RECORDS SUPPLIED START

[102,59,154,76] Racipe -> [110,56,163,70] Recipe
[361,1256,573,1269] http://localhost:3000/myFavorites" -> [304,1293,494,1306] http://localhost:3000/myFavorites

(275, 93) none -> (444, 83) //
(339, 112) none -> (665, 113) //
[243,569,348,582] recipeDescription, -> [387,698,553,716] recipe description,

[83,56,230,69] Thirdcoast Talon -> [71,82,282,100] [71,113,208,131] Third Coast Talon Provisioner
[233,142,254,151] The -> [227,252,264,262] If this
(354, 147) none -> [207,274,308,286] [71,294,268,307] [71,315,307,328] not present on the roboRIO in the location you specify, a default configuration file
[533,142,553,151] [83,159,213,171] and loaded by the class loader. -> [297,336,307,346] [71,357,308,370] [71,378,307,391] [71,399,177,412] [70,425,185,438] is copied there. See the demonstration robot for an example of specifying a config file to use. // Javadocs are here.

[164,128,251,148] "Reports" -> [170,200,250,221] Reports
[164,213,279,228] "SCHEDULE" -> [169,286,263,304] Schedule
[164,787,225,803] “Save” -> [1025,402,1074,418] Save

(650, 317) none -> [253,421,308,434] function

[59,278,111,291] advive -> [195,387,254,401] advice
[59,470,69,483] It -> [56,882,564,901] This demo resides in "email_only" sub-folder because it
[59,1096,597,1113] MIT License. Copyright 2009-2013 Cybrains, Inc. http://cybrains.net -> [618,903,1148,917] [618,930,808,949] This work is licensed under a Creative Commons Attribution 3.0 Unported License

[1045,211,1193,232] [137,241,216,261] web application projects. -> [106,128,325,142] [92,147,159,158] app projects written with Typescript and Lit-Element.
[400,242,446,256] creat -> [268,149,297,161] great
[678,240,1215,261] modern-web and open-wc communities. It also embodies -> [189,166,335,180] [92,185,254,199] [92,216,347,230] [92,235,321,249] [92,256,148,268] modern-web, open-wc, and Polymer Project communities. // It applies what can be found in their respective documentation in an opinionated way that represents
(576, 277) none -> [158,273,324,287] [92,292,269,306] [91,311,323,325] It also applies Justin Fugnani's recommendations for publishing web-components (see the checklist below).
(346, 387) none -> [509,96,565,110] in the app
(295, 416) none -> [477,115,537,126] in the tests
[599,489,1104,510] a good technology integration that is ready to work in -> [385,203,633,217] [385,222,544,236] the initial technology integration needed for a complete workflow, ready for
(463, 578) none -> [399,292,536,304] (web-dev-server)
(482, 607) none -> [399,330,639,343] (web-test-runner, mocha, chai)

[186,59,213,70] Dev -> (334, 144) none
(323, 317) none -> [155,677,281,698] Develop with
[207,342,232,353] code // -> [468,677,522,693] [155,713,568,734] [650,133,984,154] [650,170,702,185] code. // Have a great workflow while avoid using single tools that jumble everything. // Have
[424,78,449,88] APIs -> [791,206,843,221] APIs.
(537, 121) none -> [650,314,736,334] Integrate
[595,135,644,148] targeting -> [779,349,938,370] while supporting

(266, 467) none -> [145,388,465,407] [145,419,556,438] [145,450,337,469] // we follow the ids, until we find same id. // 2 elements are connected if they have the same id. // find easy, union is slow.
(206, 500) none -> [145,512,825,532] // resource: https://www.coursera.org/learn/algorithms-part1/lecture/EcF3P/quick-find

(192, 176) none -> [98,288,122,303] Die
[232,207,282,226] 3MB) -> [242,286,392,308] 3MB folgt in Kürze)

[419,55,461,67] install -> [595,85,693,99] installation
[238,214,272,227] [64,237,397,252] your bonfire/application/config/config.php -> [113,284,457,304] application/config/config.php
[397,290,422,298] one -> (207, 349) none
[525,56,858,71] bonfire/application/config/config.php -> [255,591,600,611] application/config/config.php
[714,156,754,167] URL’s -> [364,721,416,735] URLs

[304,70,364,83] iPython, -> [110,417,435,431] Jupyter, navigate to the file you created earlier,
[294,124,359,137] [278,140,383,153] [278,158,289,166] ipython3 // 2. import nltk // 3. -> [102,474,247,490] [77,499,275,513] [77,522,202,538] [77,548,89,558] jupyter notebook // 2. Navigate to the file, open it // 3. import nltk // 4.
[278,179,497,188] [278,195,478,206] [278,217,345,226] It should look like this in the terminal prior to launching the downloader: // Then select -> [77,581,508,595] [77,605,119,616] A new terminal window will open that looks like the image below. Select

RECORDS SUPPLIED END

** TASK DETAILS **
Exactly and exclusively, repeat the lines from the line that contains "[397,290,422,298] one -> (207, 349) none" through the end of the records, both ends included.

** RESPONSE TO THE EXERCISE **
[397,290,422,298] one -> (207, 349) none
[525,56,858,71] bonfire/application/config/config.php -> [255,591,600,611] application/config/config.php
[714,156,754,167] URL’s -> [364,721,416,735] URLs

[304,70,364,83] iPython, -> [110,417,435,431] Jupyter, navigate to the file you created earlier,
[294,124,359,137] [278,140,383,153] [278,158,289,166] ipython3 // 2. import nltk // 3. -> [102,474,247,490] [77,499,275,513] [77,522,202,538] [77,548,89,558] jupyter notebook // 2. Navigate to the file, open it // 3. import nltk // 4.
[278,179,497,188] [278,195,478,206] [278,217,345,226] It should look like this in the terminal prior to launching the downloader: // Then select -> [77,581,508,595] [77,605,119,616] A new terminal window will open that looks like the image below. Select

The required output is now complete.